While Lanethil stamped out the last of the fire, and the women keened
(in a tired, practiced way) for Watersheen’s ashes on the wind, Harding
strode forward, and with a muscled wrench jerked Sting from
Fishenchip’s foot. Fish cried out in pain, but no pain of flesh alone
caused him to collapse sobbing with his head landing in the hobbit’s
lap.
Grimly Harding said, “Ya sailors consign yer dead to the deeps, but
betimes they wash ashore, where unclean things borrow ‘em--even to
borrowin’ whatever imprints o’ memory remain on what’s left o’ the
brains--and then send ‘em lurchin’ into town, some nights.” He watched
as “Dinwen” bound the healer’s foot, as wordless as ever. “‘Tis the
second time ye owe yer life to this hobbit, here. I hope ye know that.”

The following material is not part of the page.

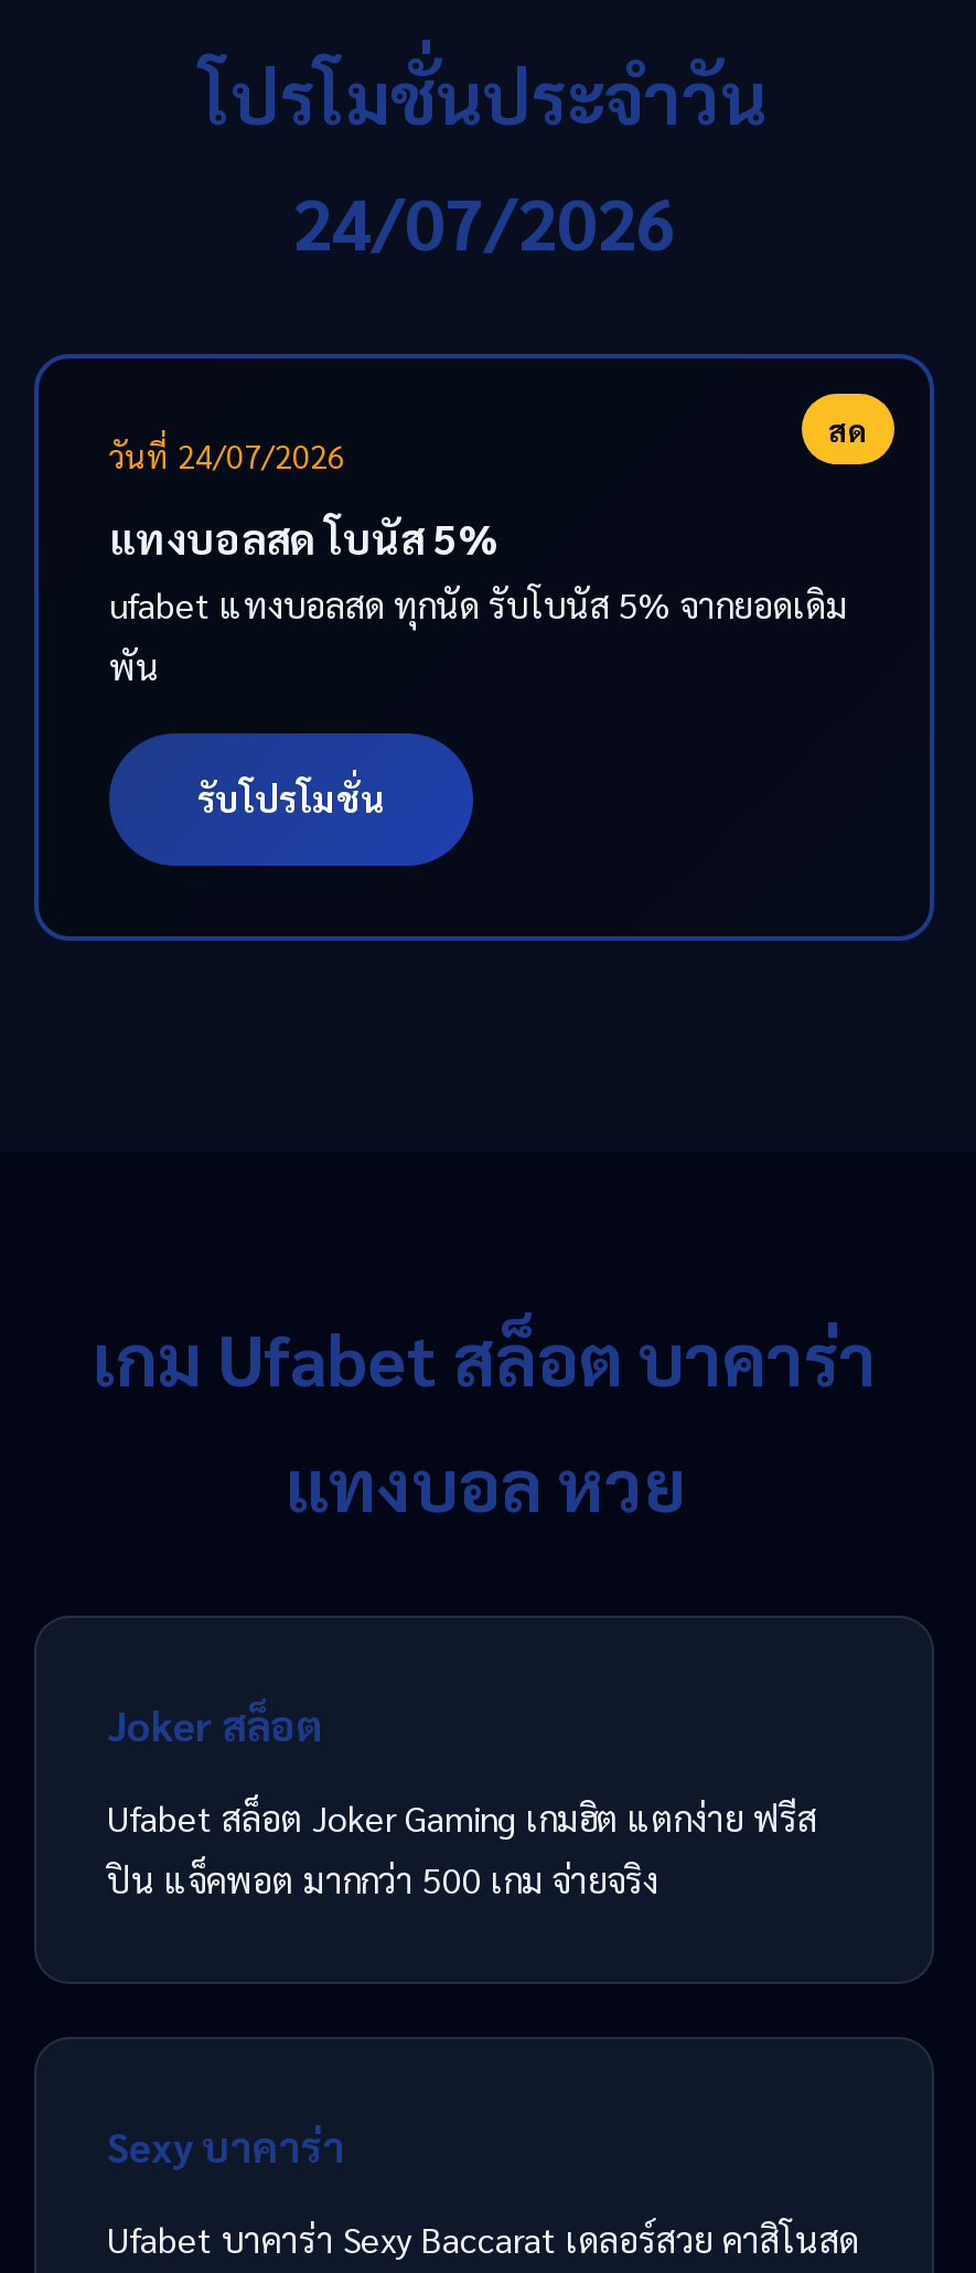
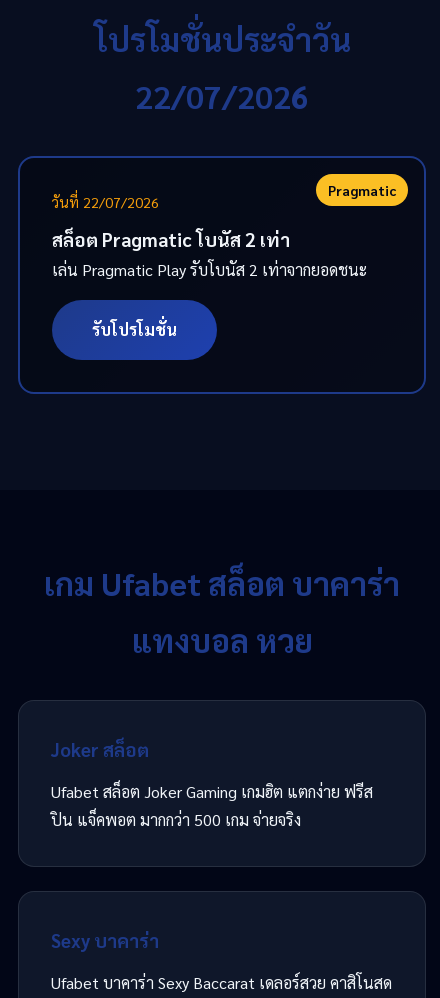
[292,175,676,266] 24/07/2026 -> [135,75,309,116] 22/07/2026
[109,409,868,475] สด | วันที่ 24/07/2026 -> [52,181,396,211] Pragmatic | วันที่ 22/07/2026
[109,511,848,689] แทงบอลสด โบนัส 5% | ufabet แทงบอลสด ทุกนัด รับโบนัส 5% จากยอดเดิม | พัน -> [52,227,367,280] สล็อต Pragmatic โบนัส 2 เท่า | เล่น Pragmatic Play รับโบนัส 2 เท่าจากยอดชนะ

“I am so sorry,” Frodo said, stroking the dark hair so much like his
Uncle Hamson’s, “but I couldn’t stop you any other way. Better hurt
than dead.”
Then Dinwen broke her silence to say, “You aimed well, little friend,
striking mostly between the toes. He shall walk tenderly for awhile, by
crutch or by cane, but he shall come to no harm in the long run.” Then
a shudder shook her entire body as she gazed at the smudge where
Watersheen’s body had unnaturally stood. “That kind...I know more about
that kind than of old. It wanted a better body than the one it had
found. You did the right thing, Frodo.”
Harding detailed off two armed men to see Fishenchips safely delivered
into Elenaril’s care, followed by Dinwen carrying a torch in one hand
and a bare sword in the other. Frodo thought that she almost looked
like her old self. The rest of them continued their vigil until dawn,
making sure that the burnt potato-field did not spread its smoulder.
They had planned a day shift to take over after them, but they had no
need. At the sun’s first light a gentle rain began, as sad and sweet as
a penitent’s tears. Hissing steams went up wherever it found hidden
coals. Frodo watched it, saying nothing, until puddles began to form.
Then he turned and walked home in the rain.